Self Management of Long Term
Medical Conditions
As well as music Ian has also been working in the field of long term
condition management for nearly 10 years, initially with the charity
Arthritis Care, but now as an independent trainer. Self management of
long term conditions was brought together as a written course over 20
years ago by Prof Kate Lorig at Stanford University in California (Ian
and Prof Lorig are pictured left). The programme has grown and expanded
and is now given in nearly 30 countries worldwide and in a variety of
languages.
Ian was trained as a Master Trainer in both the Arthritis Self Management
Programme (ASMP) and the Chronic Disease Self Management Programme (CDSMP)
he furthered his involvement by being trained as a T Trainer at Stanford
in 2007, returning the following year to train on the new Type 2 Diabetes
programme. He is now trained on the Positive Self Management Programme
(PSMP) for living with HIV/AIDS as well.
In
the last 5 years he has run over 30 leader trainings and helped set
up programmes in Ireland, Lithuania and Slovenia. In the autumn of 2011
Ian together with Jean Thompson ran the first Stanford Type 2 Diabetes
Training in Romania to 24 health professionals. He is the current chair
of the UK T Trainer group and works closely with EPP CIC and other organisations
delivering self management training. External trainings have included
running two Master Trainer Trainings mostly for staff from English PCT’s
and he has also run Assessor, Delivery Skills and Update Training as
well as working as an independent facilitator. He has been involved
with SS2Q for a number of years and also has experience in the video
conference delivery of courses to remote communities.
Ian is a Consultant Member of the Talking Health Network, a confederation
of trainers in the self management field who can design, deliver or
support self management training throughout the UK and Europe. Talking
Health Network Website
Effective therapies against diabetes depends on
the patient's ability to manage disease, trainers say Stanford University
School of Medicine
Author: Raluca Bajenaru Posted on October
26, 2011
'Ian with fellow trainer Jean Thompson and Dr Cristian Serafinceanu head
of Diabetes Services for Bucharest at a press conference to launch the
Stanford Type 2 Diabetes Self management course in Romania'.
Half of the effectiveness of therapies against diabetes is the patient's
ability to manage the disease, said Dr. Cristian Serafinceanu from the
National Institute of Nutrition and Metabolic Diseases "Prof. Dr.
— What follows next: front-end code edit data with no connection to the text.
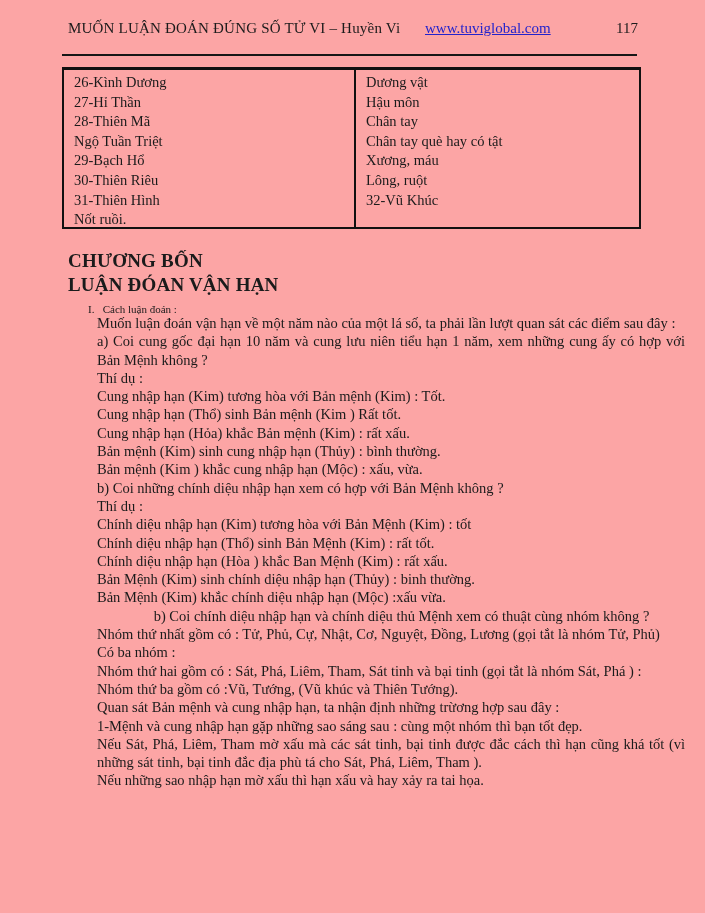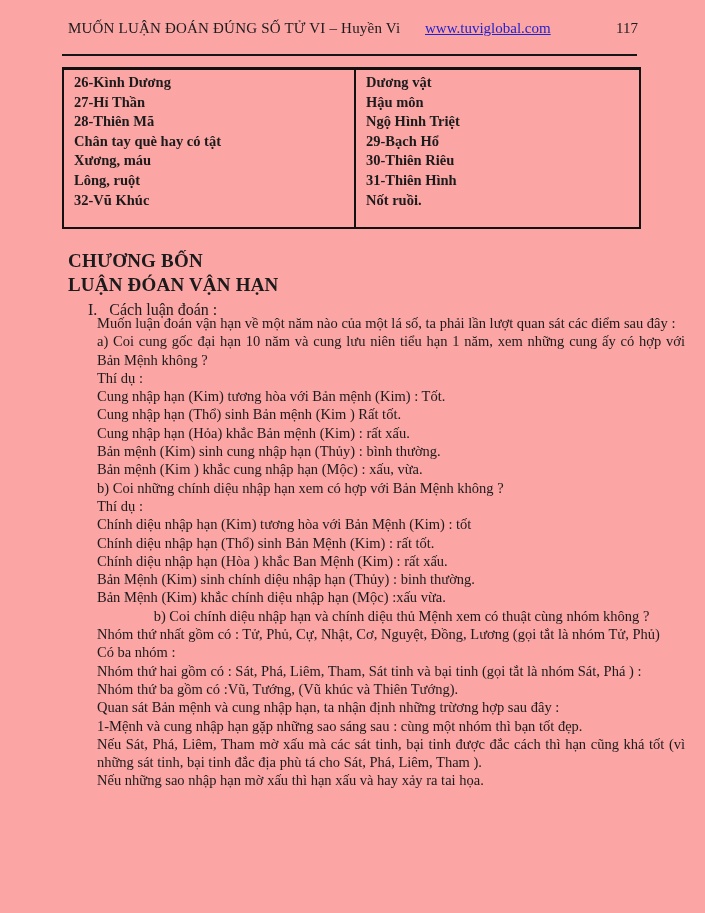"26-Kình Dương" .tbl { font-weight: bold -> none }
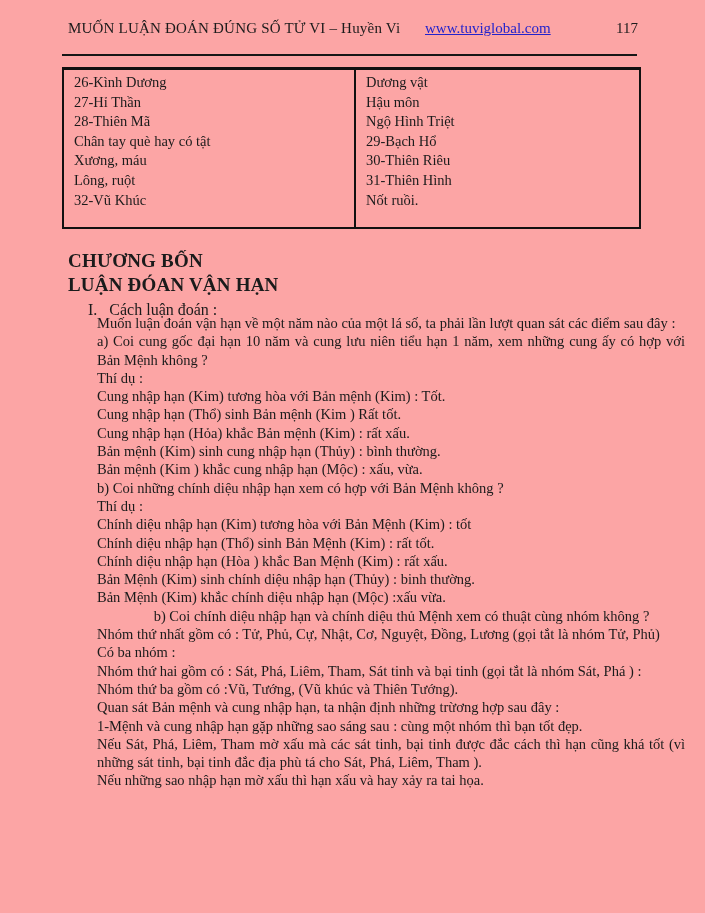"Chân tay" div.cell { html: none -> <div>Chân tay</div> }
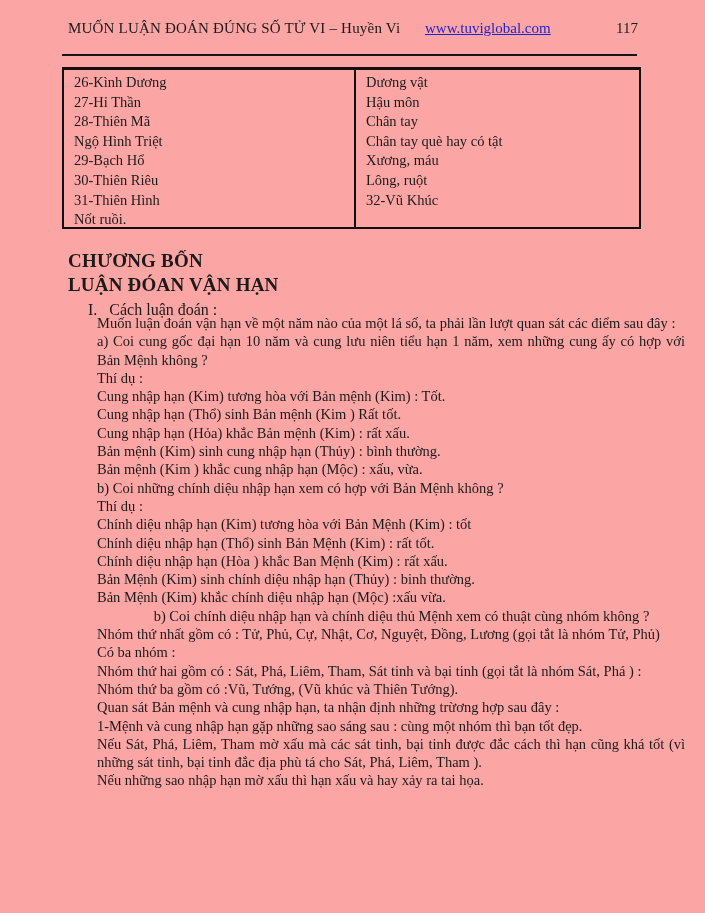"Ngộ Hình Triệt" div.cell { text: Hình -> Tuần }
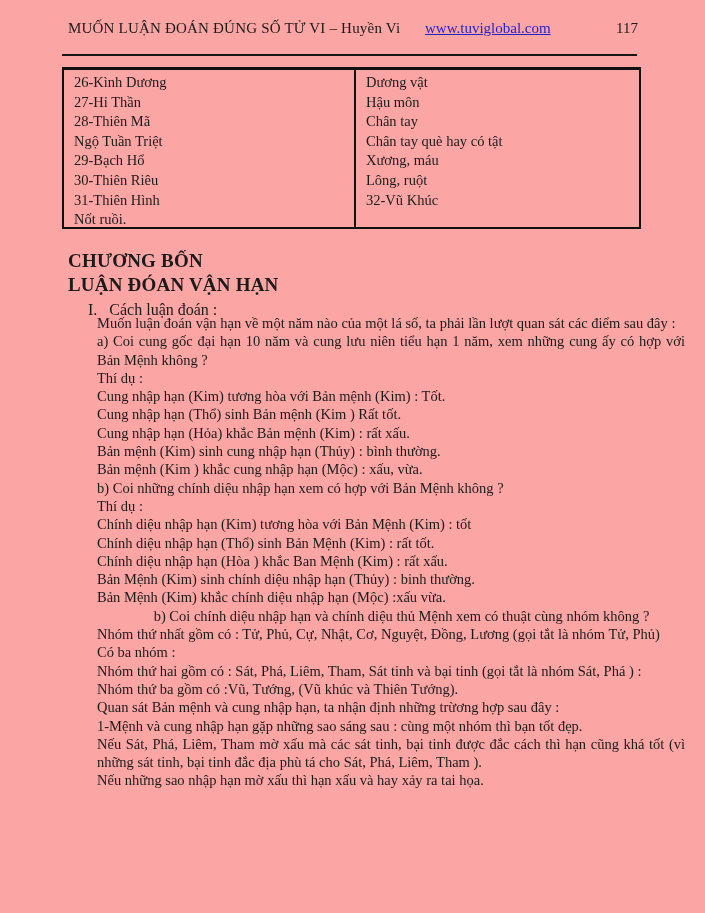"I. Cách luận đoán :" .section-line { font-size: 16px -> 11px }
N. Paulescu" during a press conference with running in Romania
at Stanford University School of Medicine - Diabetes Self-Management
Programme . Initiated by the Romanian Society of Diabetes,
Nutrition and Metabolic Diseases, Bristol Myers Squibb together with
companies and AstraZeneca, the program five days to prepare plans for
medical staff, in turn, doctors and nurses to provide patients with
information which could help them better manage their disease and enjoy
a better quality of life. "Education of the diabetic patient
is more important than any other condition and should raise awareness
of authorities on the importance and difficulties in this area. What
we do is, in fact, risk management and it is hard to convince people
about the danger which lurks, but do not feel it. The prevention
is not cheaper or easier, but it is much better, since every complication
of diabetes avoided won eight patient years of life, a better quality
of living, "said Professor Dr . Serafinceanu who referred to the
spread of diabetes in the world as an "explosion pandemic",
noting that only the Bucharest are diagnosed each year 3,000 people
with diabetes. "For the success of such a program requires
support from the authorities, the medical system, but also from health
professionals and patients. The more difficult changes are the
authorities and the medical system and the most effective changes are
small but the impact, "said Jean Thompson (England), one of the
trainers from the Stanford University who gave courses in the program
. Thompson said that the UK has so far invested millions of pounds
to educate patients with chronic diseases and that the moment they started
to prepare physicians to help patients become as independent in managing
the disease. "When you are diagnosed with diabetes already
are labelled in some way, and the first step is accepting the disease
and the changes you need to do in life - you continue to eat, for example,
but otherwise, you have to restart you move, to go shopping differently
- reading labels more carefully. We tried to make the doctors to
put patients and instead try to think like them because, in addition
to medical standpoint, there is a need for emotional management of the
disease and the patient's social role " said Ian Darling (Scotland),
trainer for Stanford University, adding that according to studies, better
communication with the physician and the patient better education about
the disease have reduced visits to family doctors or psychologists,
and need for prescribing certain drugs, thus saving resources for health
systems.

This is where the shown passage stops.